State advocates, policymakers continue to push back against abortion restrictions
(MEDIA ADVISORY) Minnesota Governor Mark Dayton vetoed two measures yesterday designed to restrict a woman’s access to safe and legal abortion. The first (HB 809) would discriminate against low-income women by prohibiting state insurance plans from covering abortion services and the second (HB 812) would impose medically unnecessary regulations on abortion providers. Today’s veto comes less than one week after Montana Governor Steve Bullock vetoed a clearly unconstitutional measure which would ban a woman from receiving safe and legal abortion care after 20 weeks of pregnancy except in narrow circumstances.
“We thank Governors Dayton and Bullock for standing up to these unconstitutional, discriminatory and cruel restrictions which would have severely limited a woman’s access to safe and legal abortion,” said Amanda Allen, Senior State Legislative Counsel at the Center for Reproductive Rights.
“All women should be able to get the care they need free from political interference and we thank the advocates and elected officials working to make that vision a reality. The Center for Reproductive Rights is proud to stand with the majority of Americans who believe women are best suited to make decisions about their health, their futures, and their lives.”

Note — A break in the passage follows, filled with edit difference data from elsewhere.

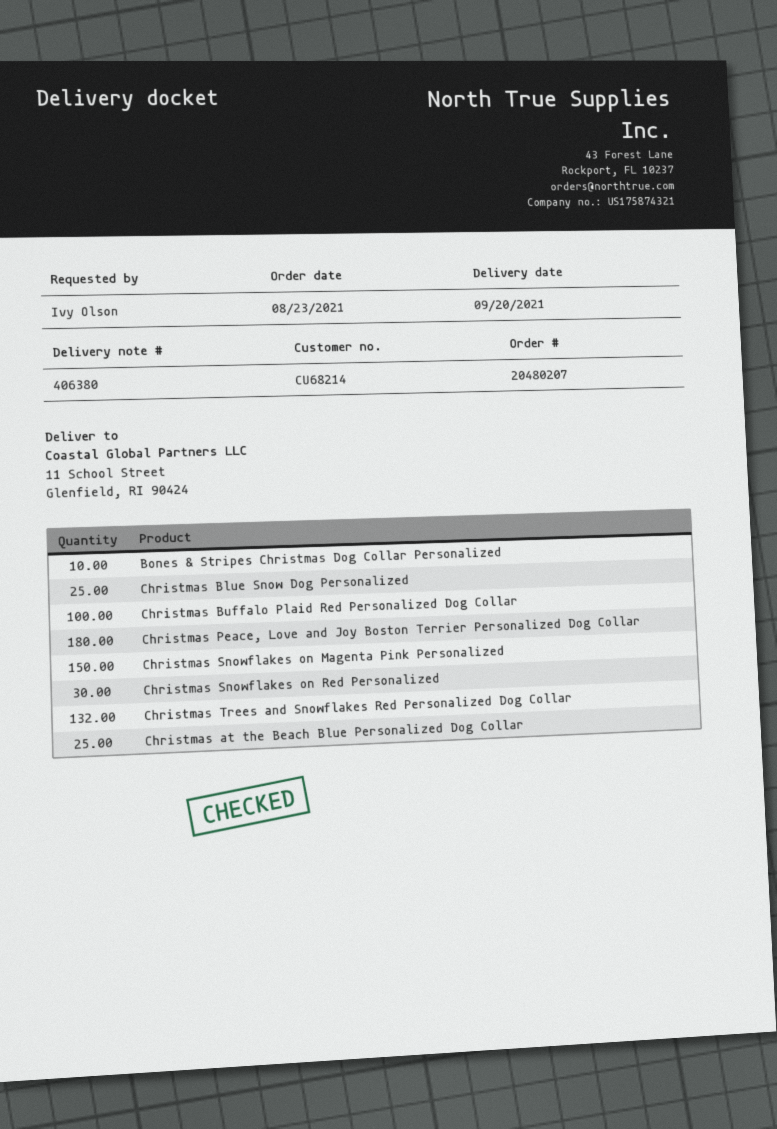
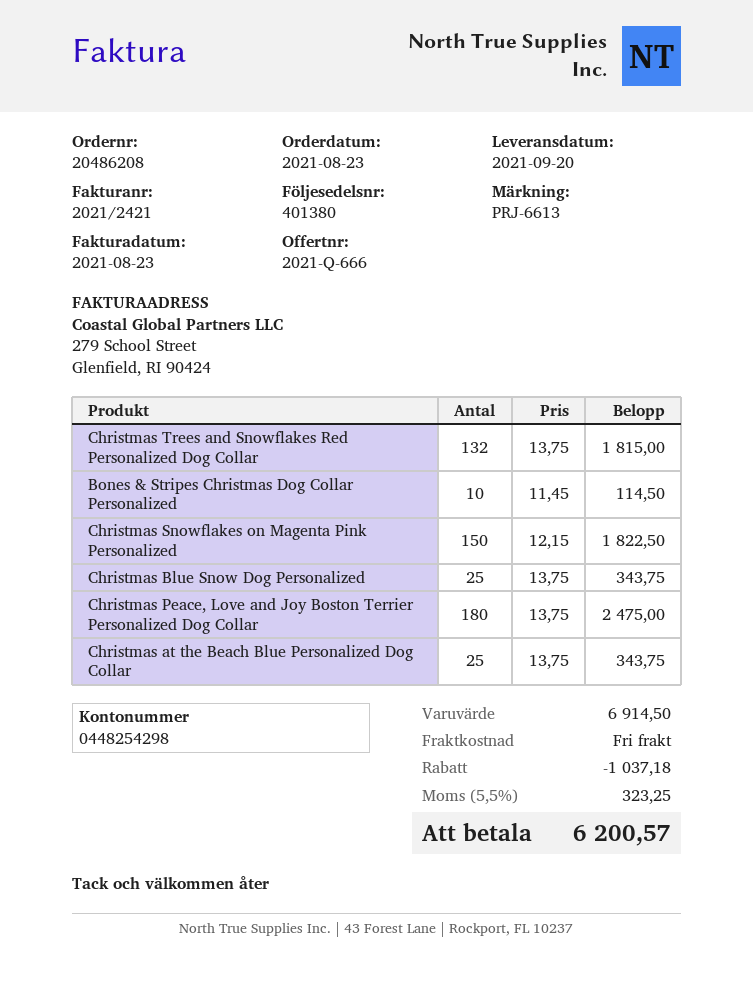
order number: 20480207 -> 20486208
delivery note number: 406380 -> 401380
Christmas Buffalo Plaid Red Personalized Dog Collar: 100 -> none
Christmas Snowflakes on Red Personalized: 30 -> none

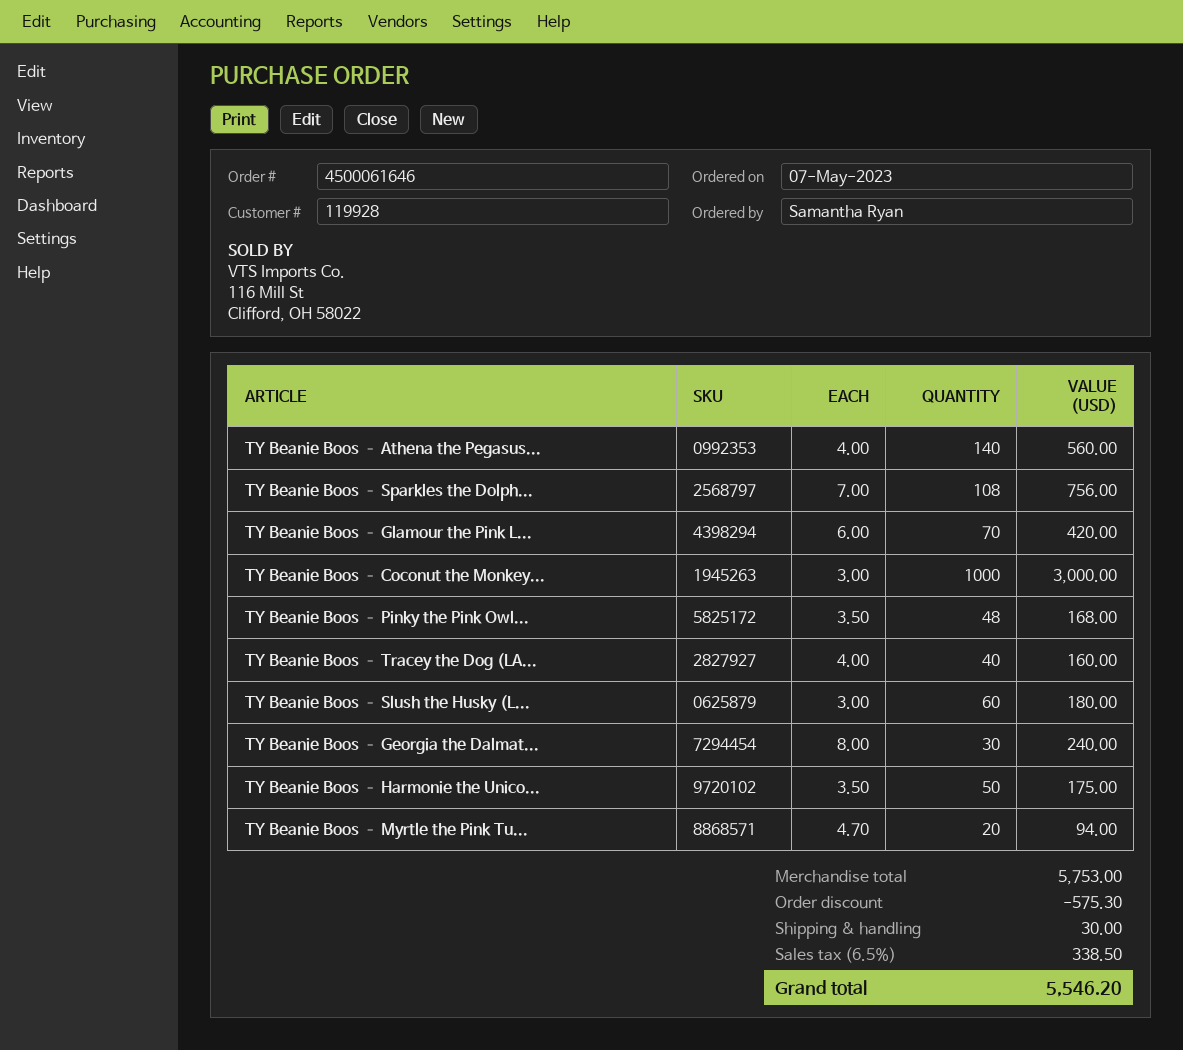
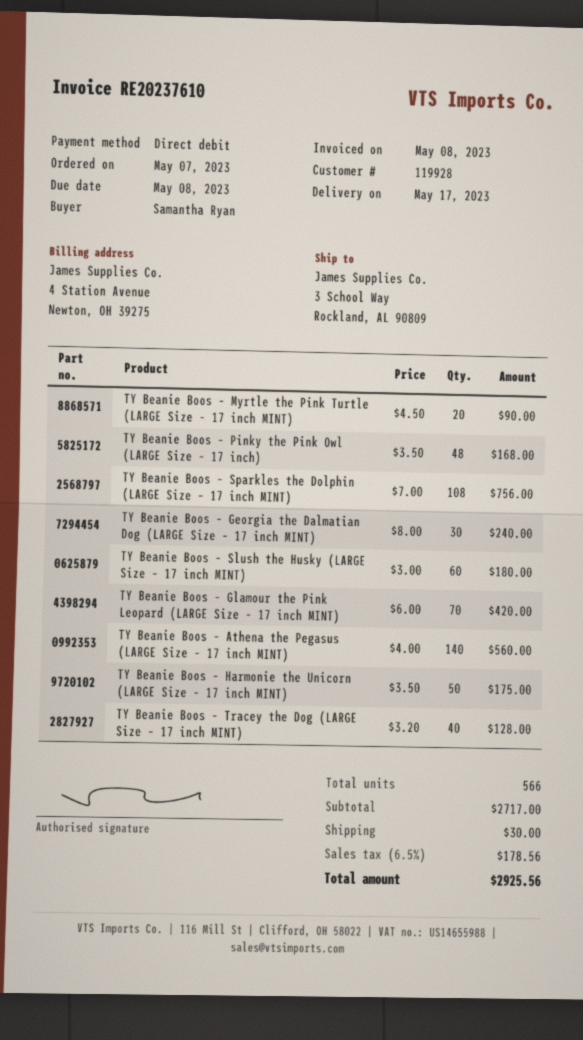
TY Beanie Boos – Coconut the Monkey...: 1000 x 3.00 = 3000.00 -> none
TY Beanie Boos – Tracey the Dog (LA...: 40 x 4.00 = 160.00 -> 40 x 3.20 = 128.00
TY Beanie Boos – Myrtle the Pink Tu...: 20 x 4.70 = 94.00 -> 20 x 4.50 = 90.00
subtotal: 5753.00 -> 2717.00
discount: 575.30 -> none
tax: 6.5% = 338.50 -> 6.5% = 178.56
total: 5546.20 -> 2925.56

The Center for Reproductive Rights sent letters to both governors, urging them to veto the clearly unconstitutional measures. The letter to Montana governor Bullock noted that SB 329 is clearly unconstitutional, violating “long-established constitutional precedent prohibiting states from banning abortion prior to viability.” This measure also violates the Montana Constitution, which “contains one of the strongest protections for privacy in the United States,” including a woman’s right of “procreative autonomy.” Governor Bullock noted in his veto statement that “Montana’s elected officials have no business substituting their personal beliefs for the sound medical judgment of our healthcare professionals or the deeply personal medical decisions of their constituents.”

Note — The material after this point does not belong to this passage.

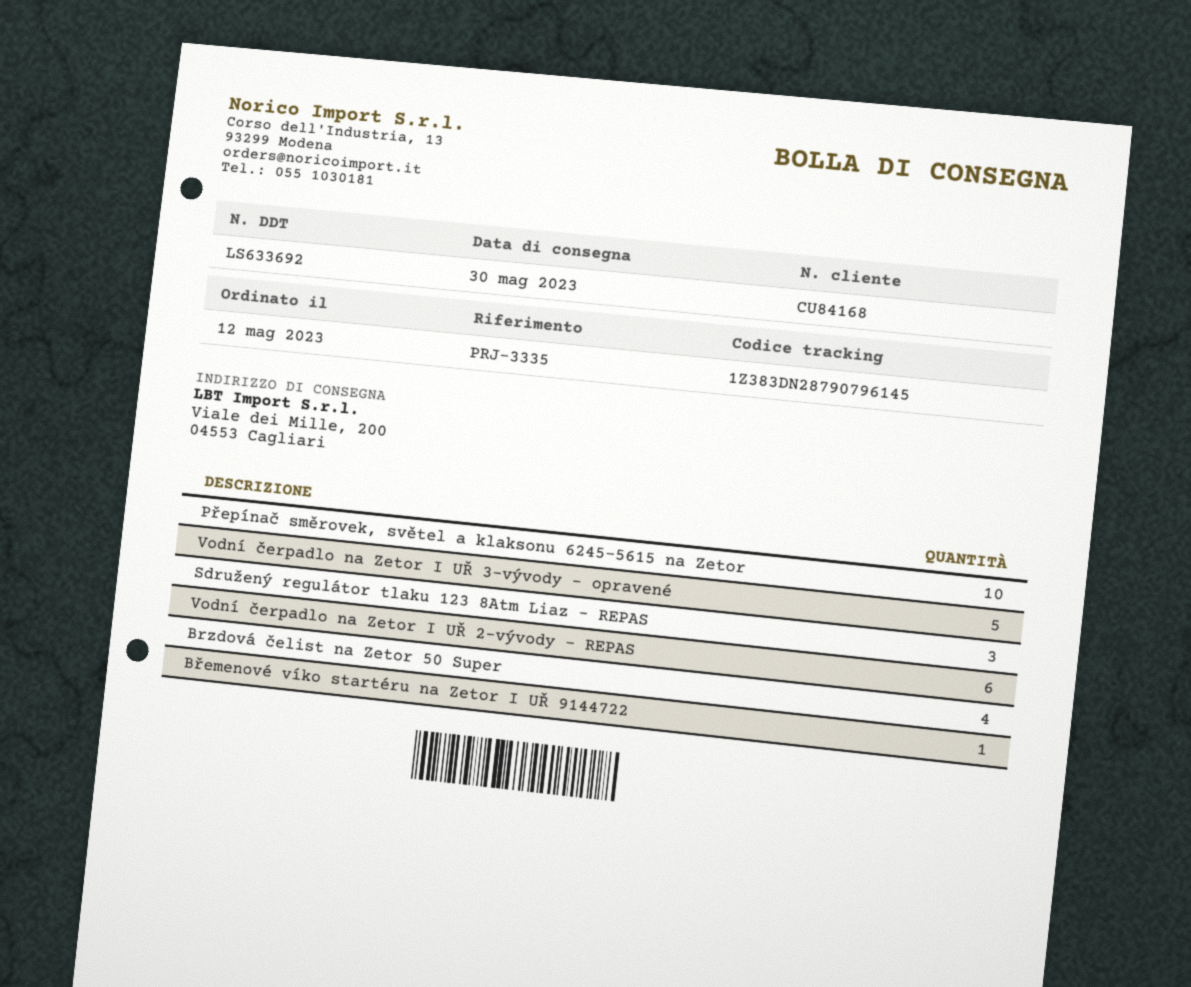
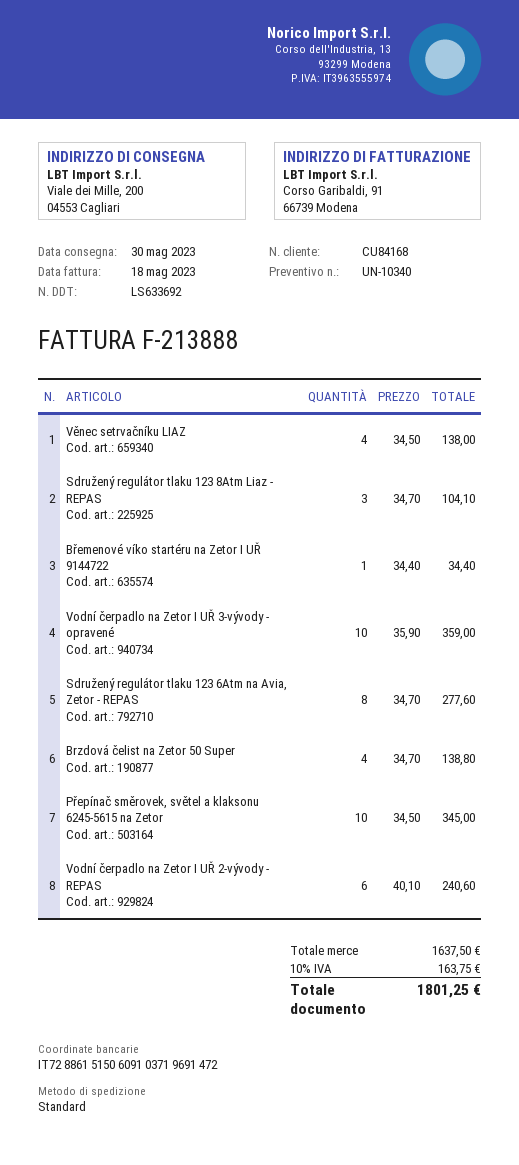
Vodní čerpadlo na Zetor I UŘ 3-vývody - opravené: 5 -> 10
Věnec setrvačníku LIAZ: none -> 4
Sdružený regulátor tlaku 123 6Atm na Avia, Zetor - REPAS: none -> 8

The veto letter to Minnesota governor Dayton also notes the unconstitutionality of both measures, calling them “discriminatory, harmful, and unconstitutional.” The letter also states that both measures “would significantly impact women’s access to essential reproductive healthcare and raise serious health policy and constitutional concerns.” Indeed, HB 812 is “constitutionally suspect” under the Supreme Court’s landmark ruling in Whole Woman’s Health v. Hellerstedt—a decision secured from a legal challenge brought by the Center for Reproductive Rights.

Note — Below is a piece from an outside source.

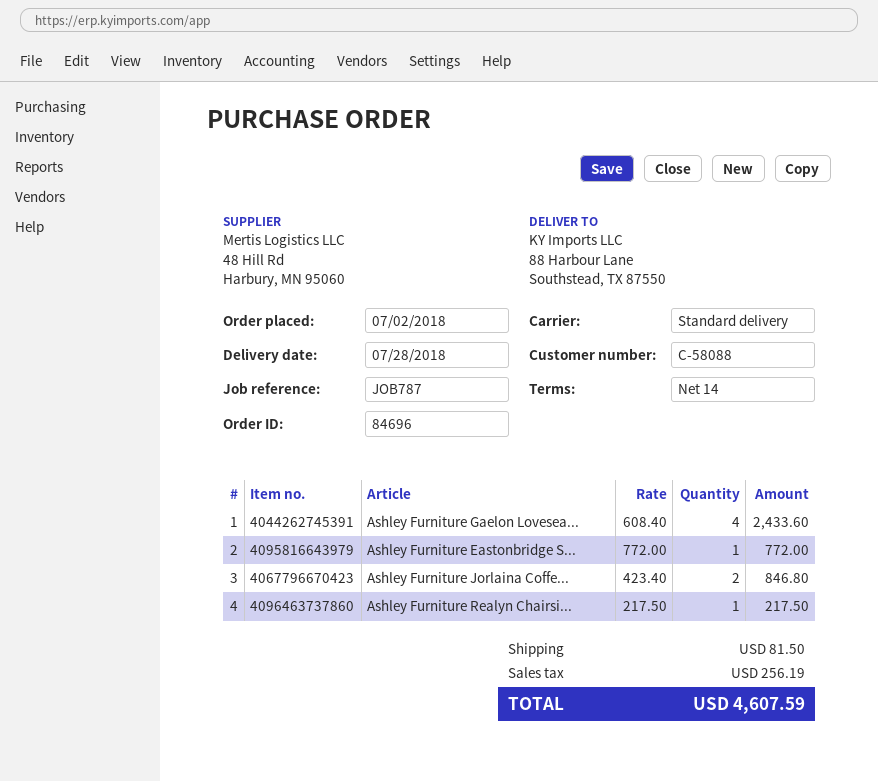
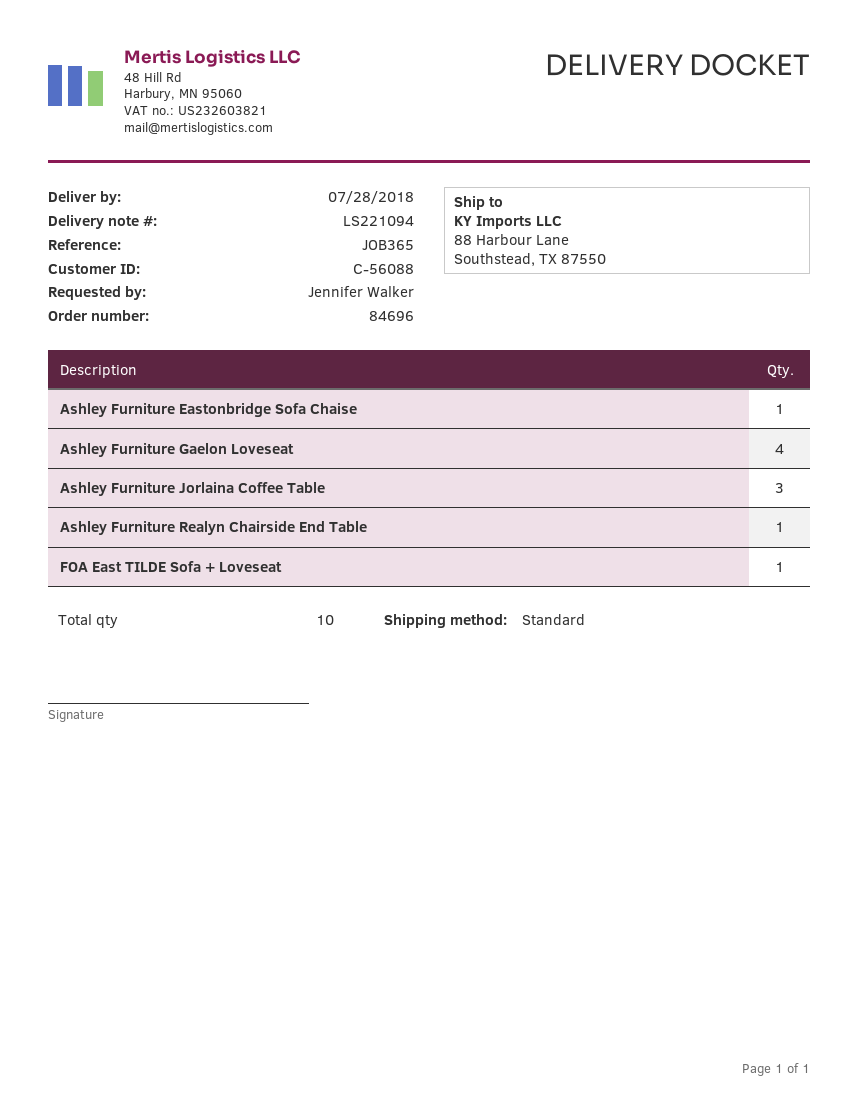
customer number: C-58088 -> C-56088
reference: JOB787 -> JOB365
Ashley Furniture Jorlaina Coffe...: 2 -> 3
FOA East TILDE Sofa + Loveseat: none -> 1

This week’s veto comes on the heels of numerous efforts at the state level to push back against the wave of restrictions on reproductive health which continue to sweep the country. Five states have introduced measures which would codify last summer’s landmark Supreme Court ruling in Whole Woman’s Health while several states have abandoned their defense of clinic shutdown laws. The Virginia Board of Health also voted to amend its Texas-style clinic shutdown regulations in light of the Supreme Court’s ruling, making Virginia the first state to take the step of implementing the Whole Woman’s Health decision through a legislative or administrative body. Finally, the Center for Reproductive Rights is tracking dozens of state measures which would expand or restore access to abortion care.